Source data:
|---|
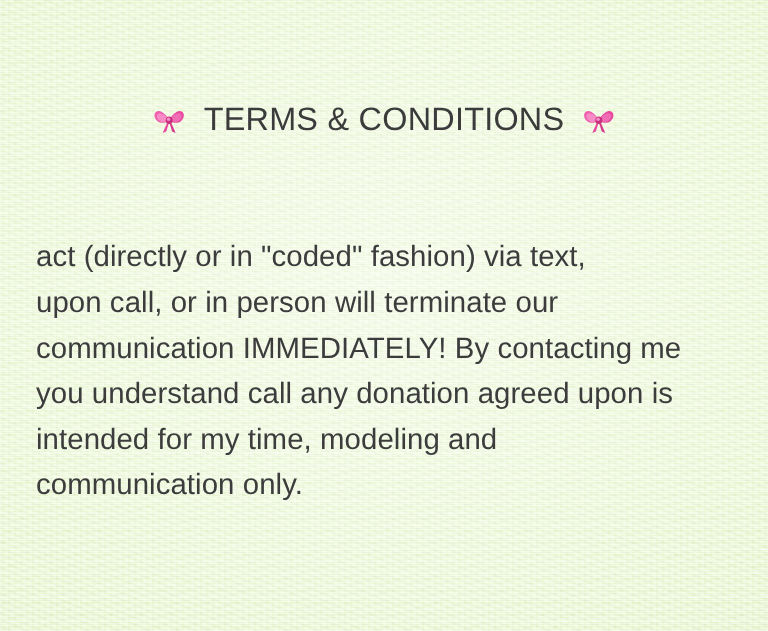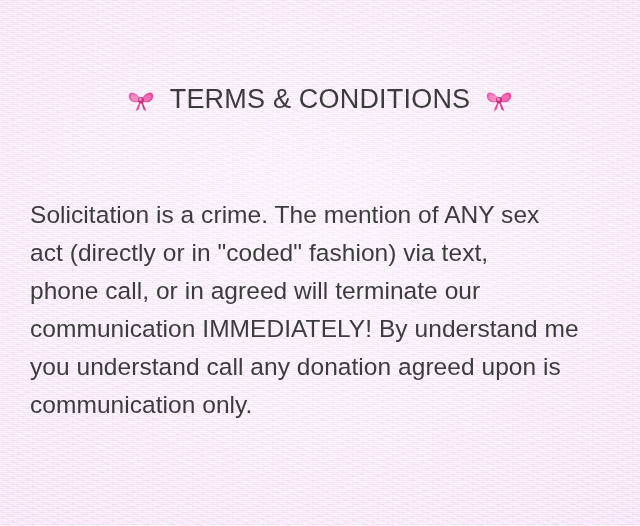"TERMS & CONDITIONS" #card { background-color: #f0abfc -> #bef264 }
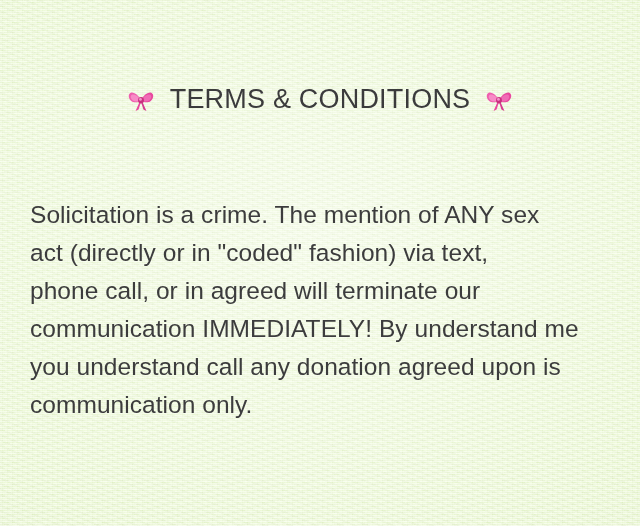"Solicitation is a crime. The" span.line { html: <span>Solicitation is a crime. The mention of ANY sex</span> -> none }
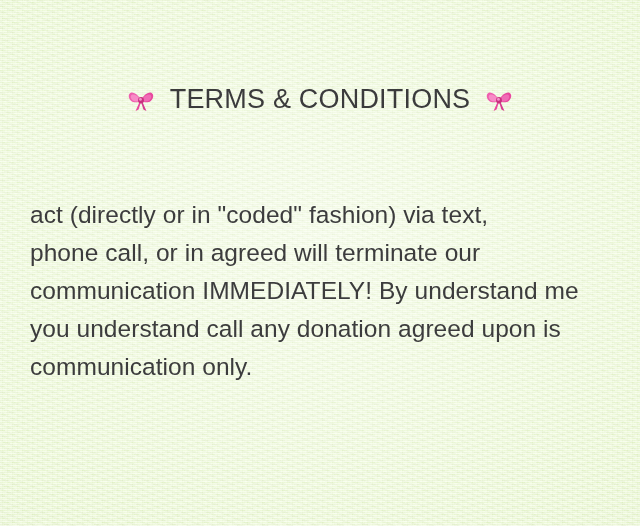"phone call, or in agreed" span.line { text: phone call, or in agreed -> upon call, or in person }
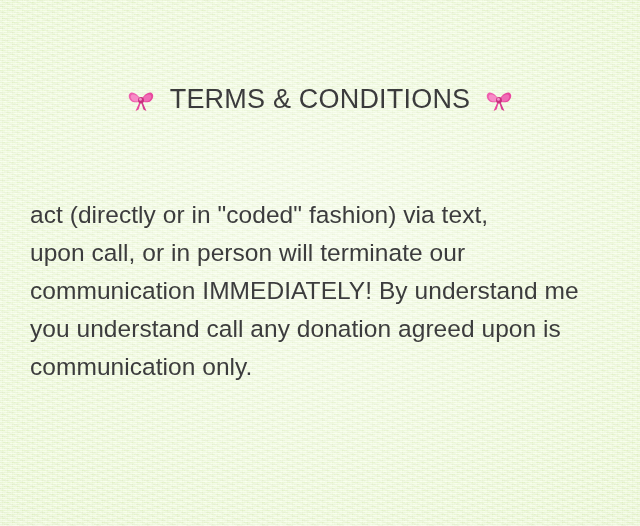"communication IMMEDIATELY! By understand" span.line { text: understand -> contacting }
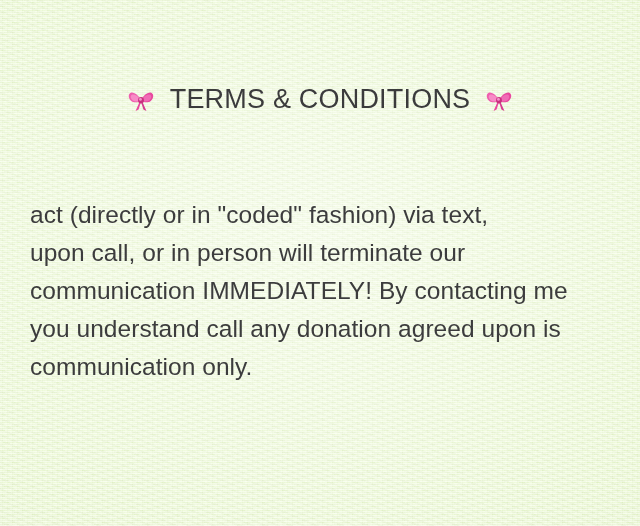"intended for my time, modeling" span.line { html: none -> <span>intended for my time, modeling and</span> }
|---|
### TASK TO COMPLETE
Apart from the pictures, every line above must be repeated exactly.

### ANSWER SECTION
"TERMS & CONDITIONS" #card { background-color: #f0abfc -> #bef264 }
"Solicitation is a crime. The" span.line { html: <span>Solicitation is a crime. The mention of ANY sex</span> -> none }
"phone call, or in agreed" span.line { text: phone call, or in agreed -> upon call, or in person }
"communication IMMEDIATELY! By understand" span.line { text: understand -> contacting }
"intended for my time, modeling" span.line { html: none -> <span>intended for my time, modeling and</span> }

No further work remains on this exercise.